岸田文雄首相は9月上旬にも、内閣改造・自民党役員人事を行う。参院選で勝利を収めたが、応援演説中に安倍晋三元首相が銃撃されて死去する衝撃的な事件が起きた。岸田首相は、憲法改正や防衛力強化など保守派が推進する「安倍路線の継承」を明言した。安倍政権を官房長官として支えた菅義偉前首相を副総理に起用するとの観測もあり、人事は決意や方向性を図るバロメーターになりそうだ。
「安倍元総理が残したさまざまな功績の上に取り組みを進め、日本を次の世代に引き継いでいかなければならない。わが党は覚悟を新たに一致結束し、日本の繁栄と安心を確保していく使命に邁進(まいしん)する」
岸田首相は参院選の投開票から一夜明けた11日、党本部での記者会見でこう語った。安倍氏が熱心に取り組んだ拉致問題や憲法改正などの難題に自らも取り組むと強調し、「その先頭に立つ」と述べた。「戦後最大級の難局」との認識も示しており、挙党体制を念頭に人事を行うという。

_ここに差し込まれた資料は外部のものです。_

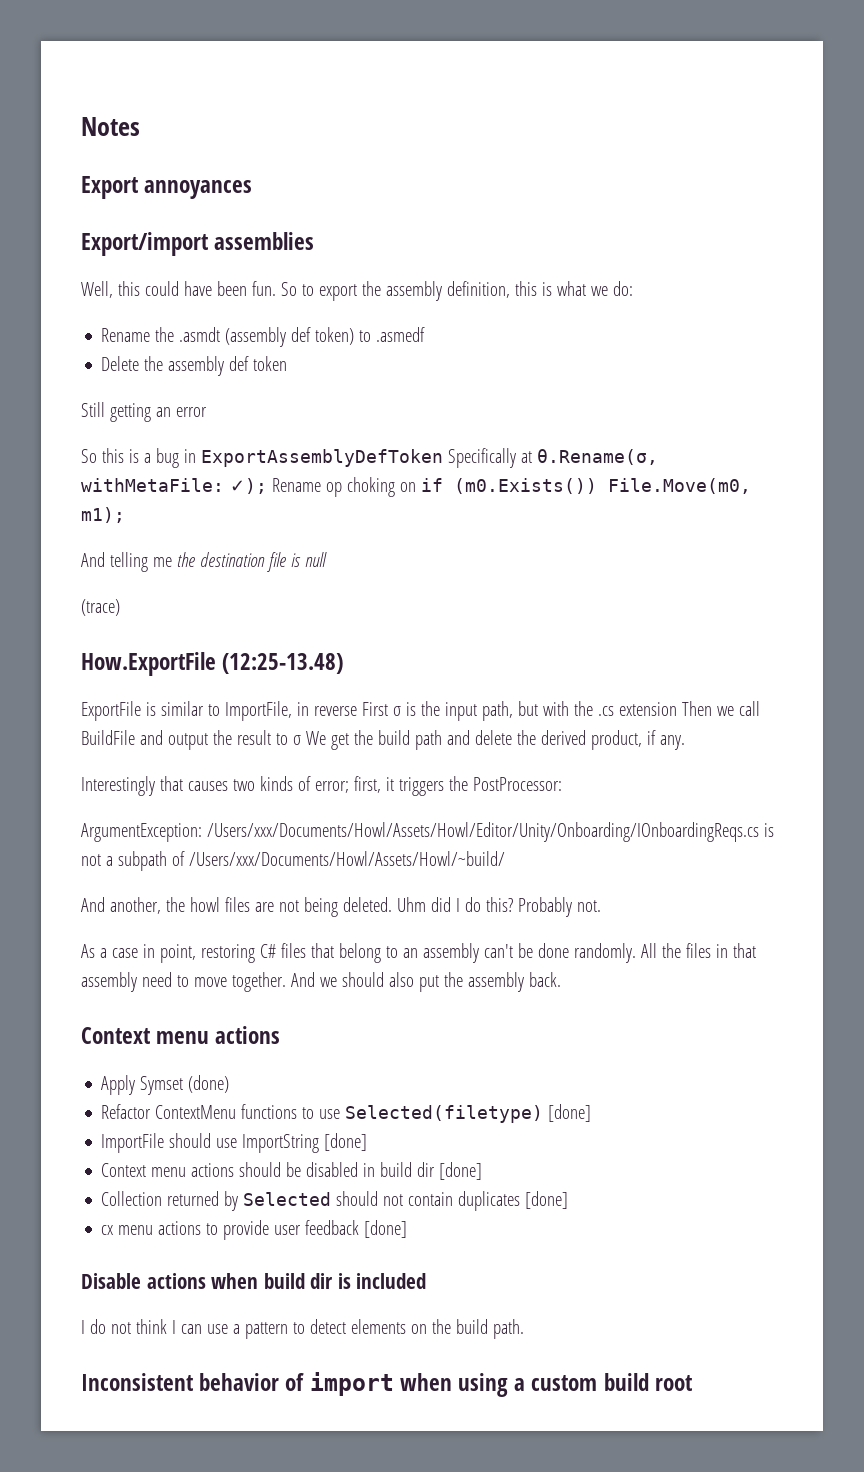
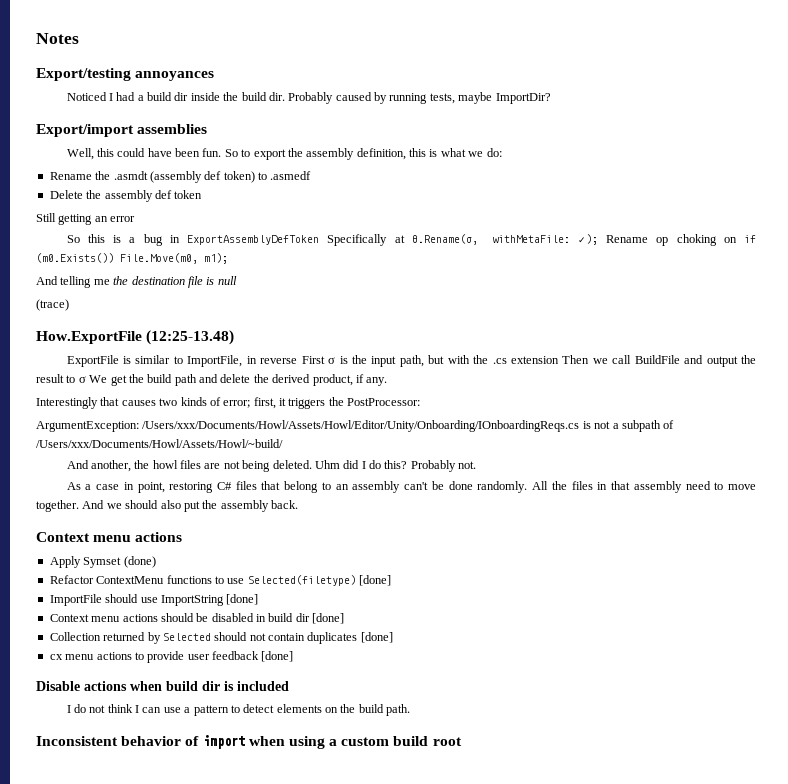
[81,176,138,199] Export -> [36,68,131,81] Export/testing
(253, 189) none -> [66,92,551,104] // Noticed I had a build dir inside the build dir. Probably caused by running tests, maybe ImportDir?

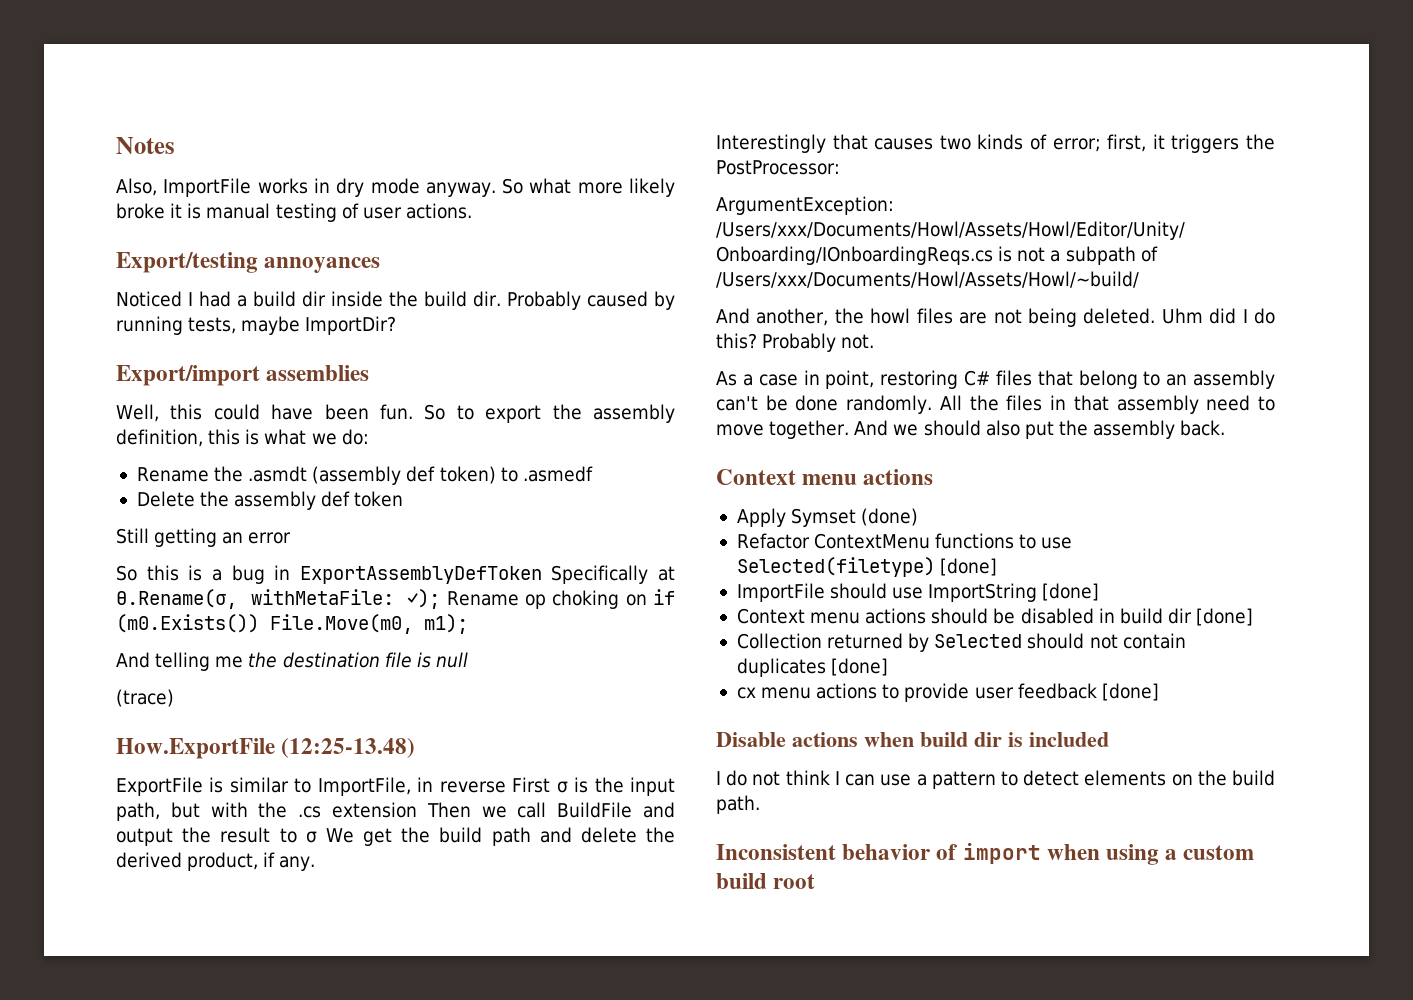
(79, 38) none -> [116,178,676,197] [116,203,472,222] // Also, ImportFile works in dry mode anyway. So what more likely broke it is manual testing of user actions.

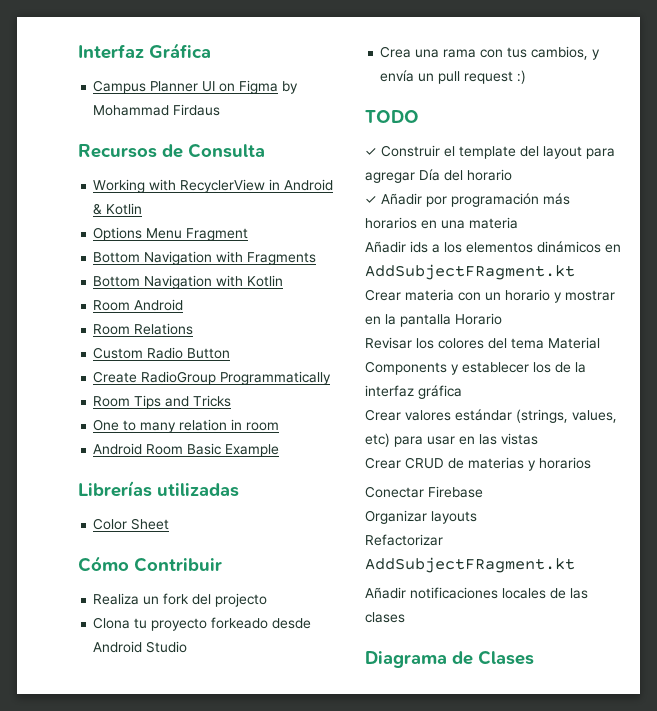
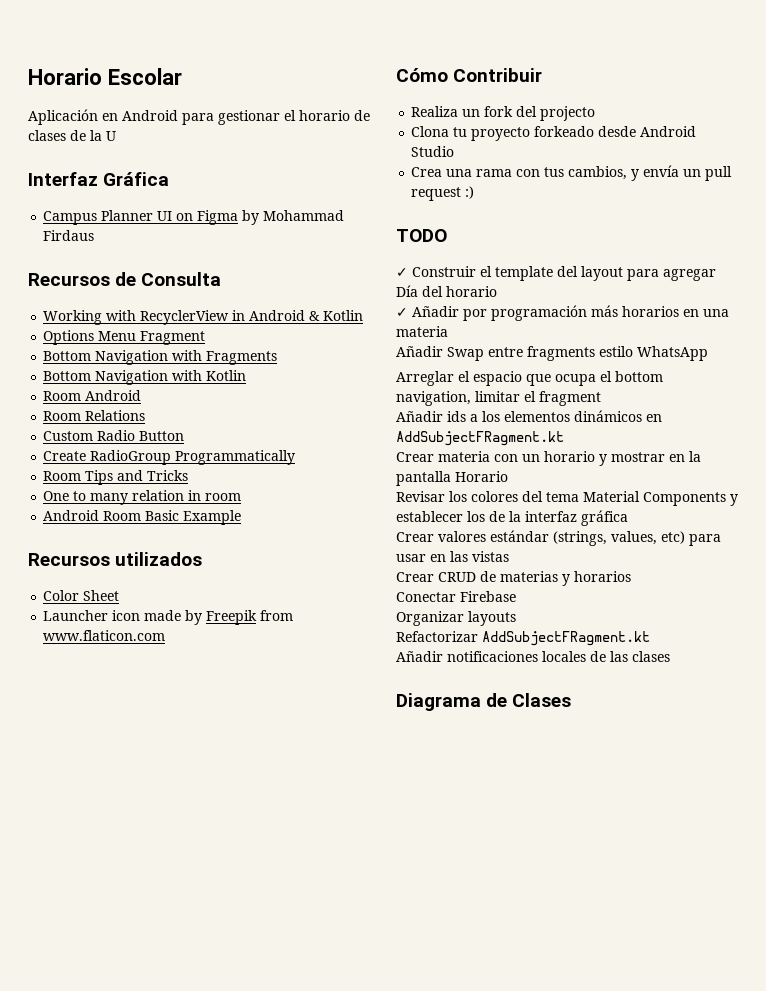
(78, 51) none -> [28,68,182,85] [28,109,370,125] [28,130,116,141] Horario Escolar // Aplicación en Android para gestionar el horario de clases de la U //
[78,481,239,497] Librerías utilizadas -> [28,552,203,566] Recursos utilizados
(170, 524) none -> [43,610,294,625] [43,630,166,641] // Launcher icon made by Freepik from www.flaticon.com
(518, 223) none -> [396,346,708,361] [396,371,663,386] [396,391,601,406] // Añadir Swap entre fragments estilo WhatsApp // Arreglar el espacio que ocupa el bottom navigation, limitar el fragment

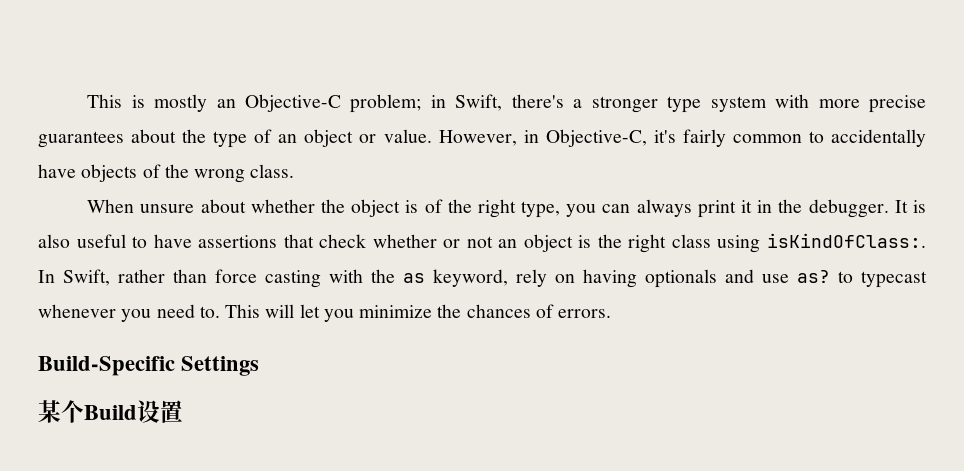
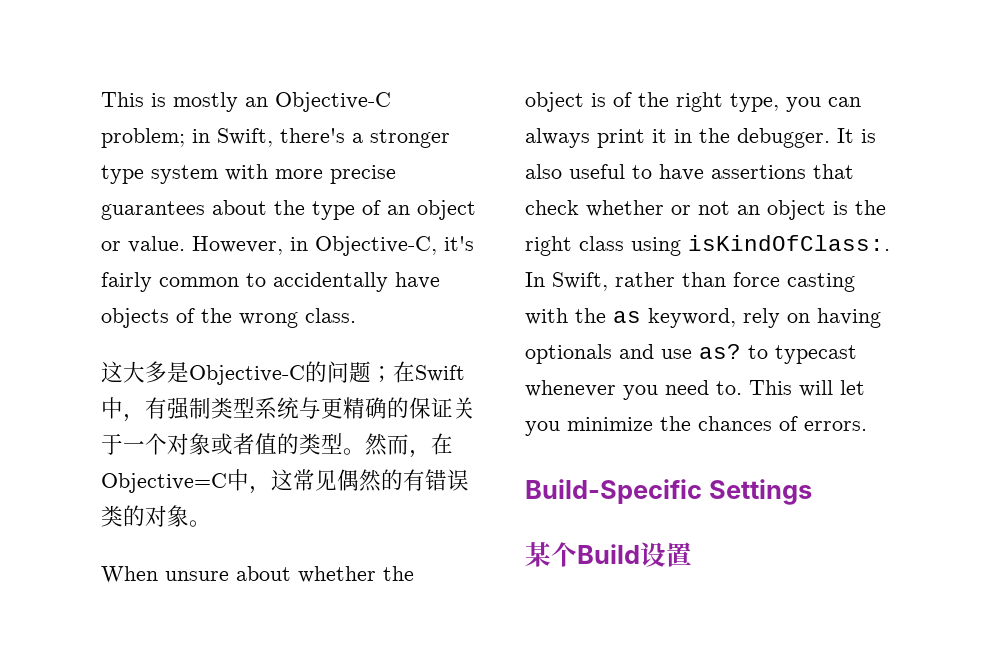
(295, 171) none -> [101,361,465,385] [101,397,475,422] [101,433,453,458] [101,469,469,494] [101,505,211,527] // 这大多是Objective-C的问题；在Swift中，有强制类型系统与更精确的保证关于一个对象或者值的类型。然而，在Objective=C中，这常见偶然的有错误类的对象。

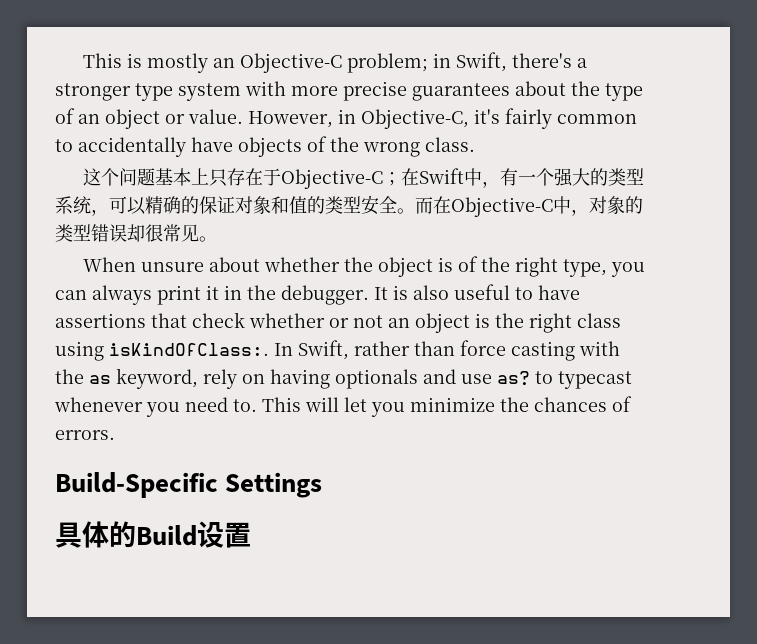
[123,361,371,385] 大多是Objective-C的问题 -> [101,168,384,189] 个问题基本上只存在于Objective-C
[167,397,211,420] 强制 -> [518,168,609,187] 一个强大的
[299,397,343,419] 与更 -> [91,196,146,216] ，可以
[453,397,475,419] [101,433,453,458] [101,469,469,494] [101,505,189,527] 关于一个对象或者值的类型。然而，在Objective=C中，这常见偶然的有错误类的对象 -> [235,195,643,217] [55,224,199,242] 对象和值的类型安全。而在Objective-C中，对象的类型错误却很常见
[525,542,577,567] 某个 -> [55,521,136,548] 具体的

菅氏の処遇は、最大の注目だ。新型コロナウイルスの感染拡大が続くなか支持率低下を受けて首相を辞任したが、「ワクチン接種の加速」や「東京五輪・パラリンピックの開催」「携帯電話料金の値下げ」「デジタル庁創設」など、たった1年で数々の成果を挙げた。参院選の応援演説でも人気を集めた。
菅氏は「統率力」「調整力」にも定評がある。安倍政権では7年8カ月、官房長官を務め、「緻密で厳しい仕事ぶりで、霞が関官僚にもにらみを利かせた」(ベテラン議員)。
「佐渡島の金山」(新潟県佐渡市)の世界文化遺産登録に向け、国連教育科学文化機関(ユネスコ)に提出した推薦書の不備など、安倍、菅政権では考えられない〝醜態〟といえる。